Néanmoins, la perspective d’un défaut sans sortie de l’euro présenterait trois avantages. Tout d’abord, la Grèce éviterait les affres de la transition (fuite de capitaux, montée des taux d’intérêt, risque d’hyperinflation, etc.).

Ensuite, elle continuerait à bénéficier de la stabilité apportée par la monnaie unique (stabilité qui pousse des petits pays comme le Kosovo, Andorre ou le Monténégro à adopter unilatéralement  l’euro comme monnaie officielle, sans même appartenir à l’UE). 

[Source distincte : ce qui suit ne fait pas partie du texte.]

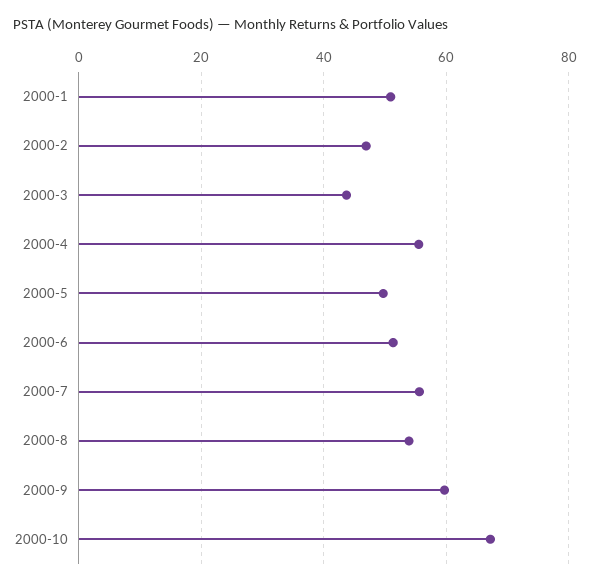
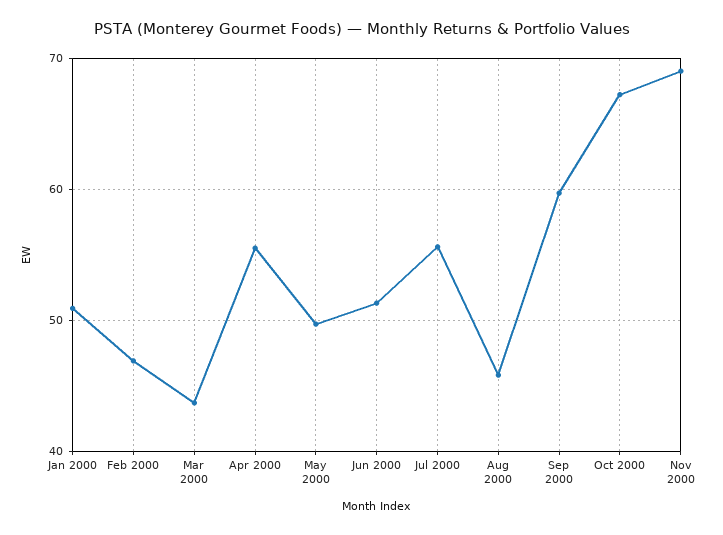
2000-8: 54 -> 46
Nov 2000: none -> 69

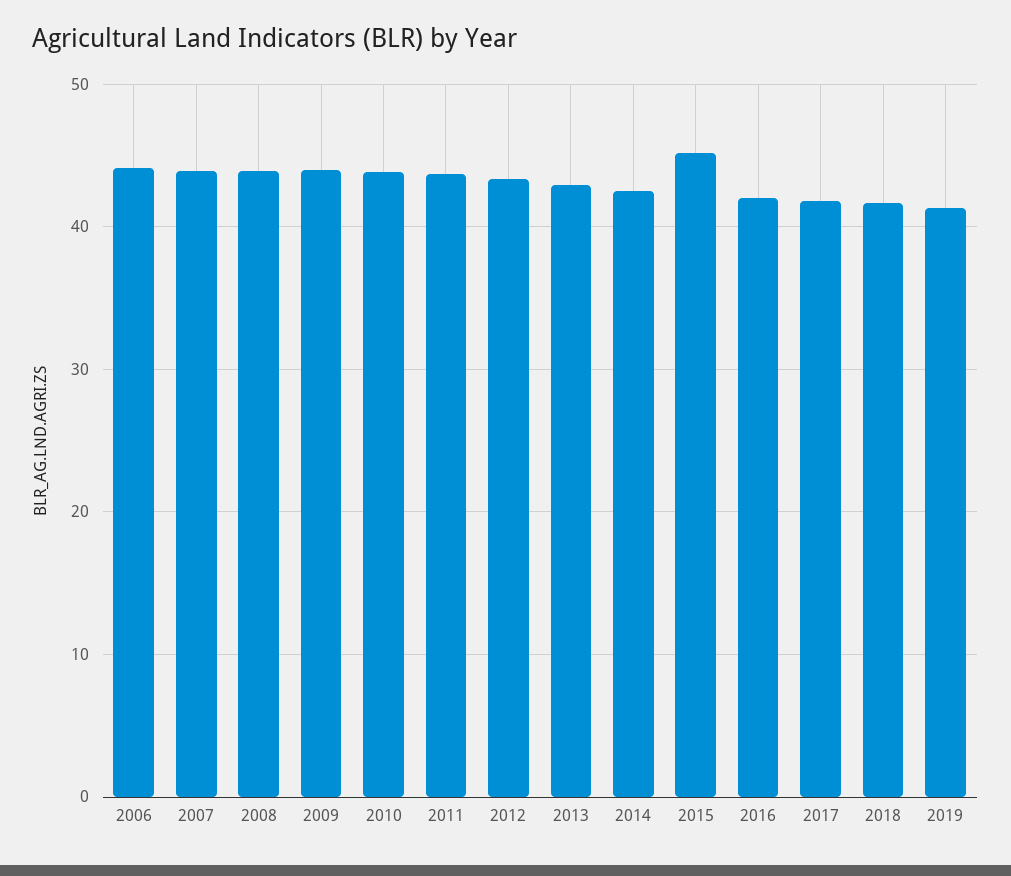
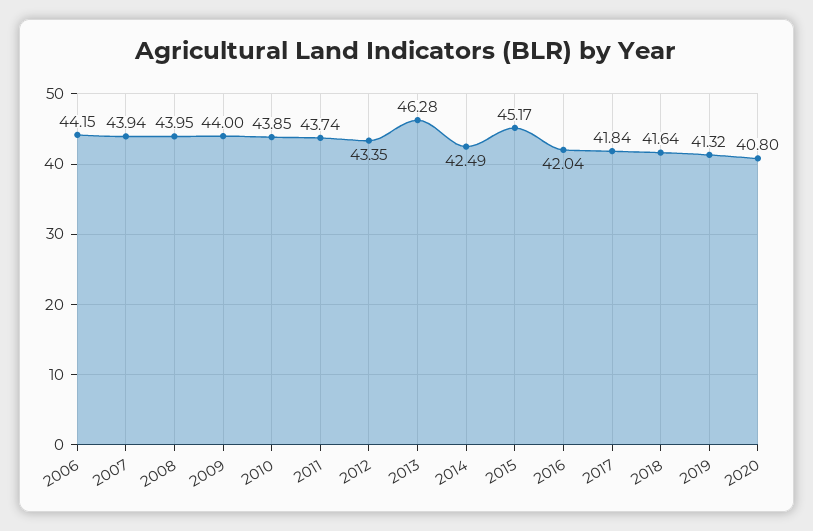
2013: 43 -> 46.28
2020: none -> 40.8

Enfin, et c’est le facteur nouveau et décisif depuis quelques mois, l’austérité imposée par la Troïka (UE/BCE/FMI) paye et la Grèce est maintenant proche de l’équilibre primaire, ce qui signifie qu’avant d’avoir à payer les intérêts sur sa dette, les dépenses du gouvernement sont couvertes par les recettes. Ainsi, dans l’hypothèse où la Grèce ferait défaut, il est certain qu’elle se verrait privée de l’accès aux bailleurs privés ou public, mais cela n’emporterait pas de conséquences très sensibles puisque les dépenses seraient financées (tandis qu’un pays en déficit primaire – comme la France – qui ferait défaut se retrouverait rapidement en cessation de payement).

Tout bien pesé, il n’est pas impossible que le gouvernement grec puisse un jour être tenté par cette troisième voie : ni sortie de la zone euro, ni remboursement de la dette publique. Ou, plus cyniquement, qu’il utilise cette option comme un moyen de chantage envers ses créanciers publics pour obtenir un assouplissement des conditions qui lui sont imposées.